Not allowed to do that unfortunately, you defer until the next presentation of the course AFAIK. Which would probably be better anyway. There is just so much going on right now. DH had an operation on his spine 3 weeks ago so it's a madhouse here!

AlexanderS Sun 14-Oct-12 15:06:29

Oh that's not bad then. I think you should definitely aim to do that exam. You've already done four good TMAs, you just need to do this one exam and you're there.

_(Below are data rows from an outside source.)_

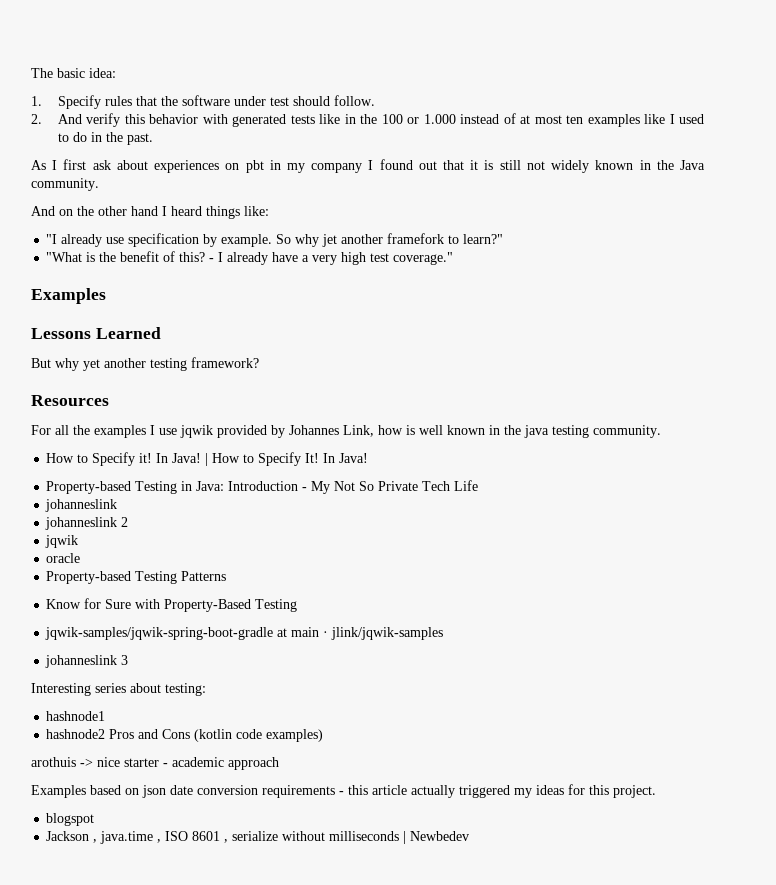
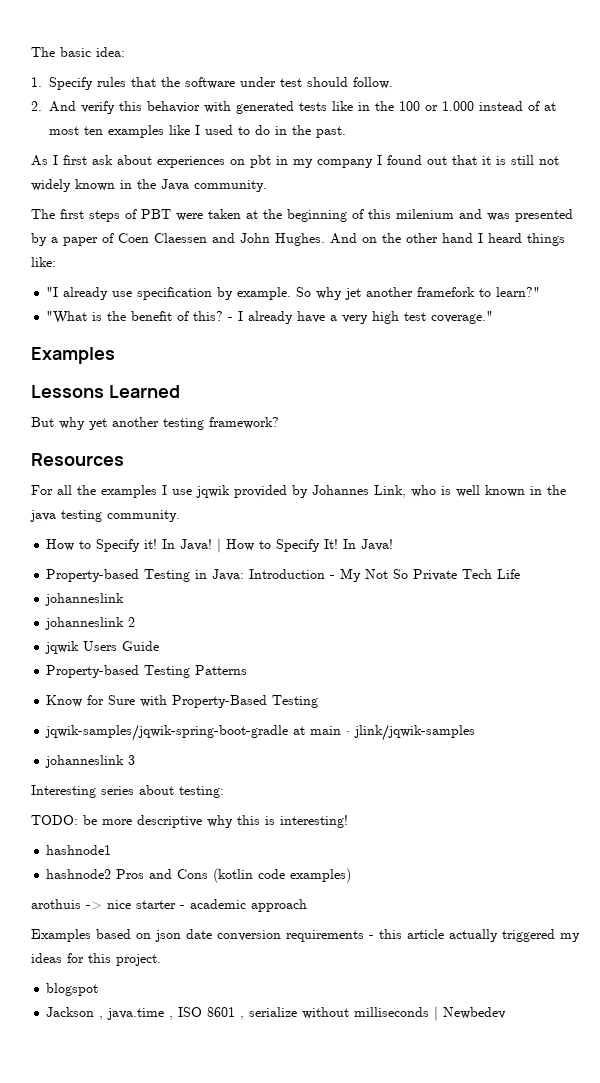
(99, 184) none -> [31,209,573,222] [31,233,325,246] The first steps of PBT were taken at the beginning of this milenium and was presented by a paper of Coen Claessen and John Hughes.
[378,425,403,435] how -> [411,485,436,497] who
[46,553,81,563] // oracle -> [83,641,160,651] Users Guide
(206, 689) none -> [31,815,348,828] // TODO: be more descriptive why this is interesting!

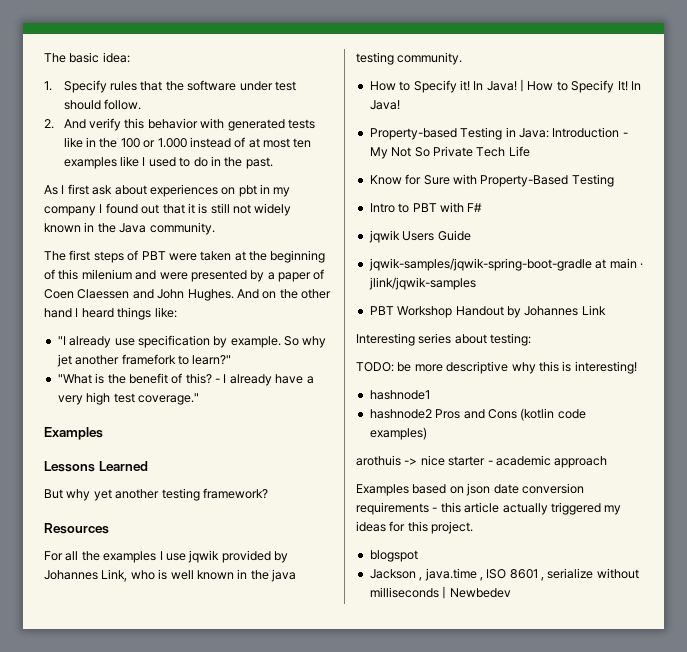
[487,213,510,221] was -> [159,272,188,280] were
[45,593,125,606] [45,617,136,630] [45,641,160,654] [46,665,248,678] // johanneslink // johanneslink 2 // jqwik Users Guide // Property-based Testing Patterns -> (530, 151) none
(319, 701) none -> [369,202,483,213] [368,230,471,243] // Intro to PBT with F# // jqwik Users Guide
[45,755,136,768] johanneslink 3 -> [369,305,606,318] PBT Workshop Handout by Johannes Link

Fluffanstuff Sun 21-Oct-12 13:40:59

Hi similar situation I had CFS before GCSE exams at school. My specialist told me that people who get ME and CFS tend to be people that really like to push themselves. I sort of had a similar situation in terms of being told to quit and come back another time. I didn't but I ended up schooling myself at home. The benefits of OU is that you can work on days , and at times where your having a good patch (....well a slight improvement patch I call them) But then you have to weigh up whether having this on your shoulders is doing you more harm than good.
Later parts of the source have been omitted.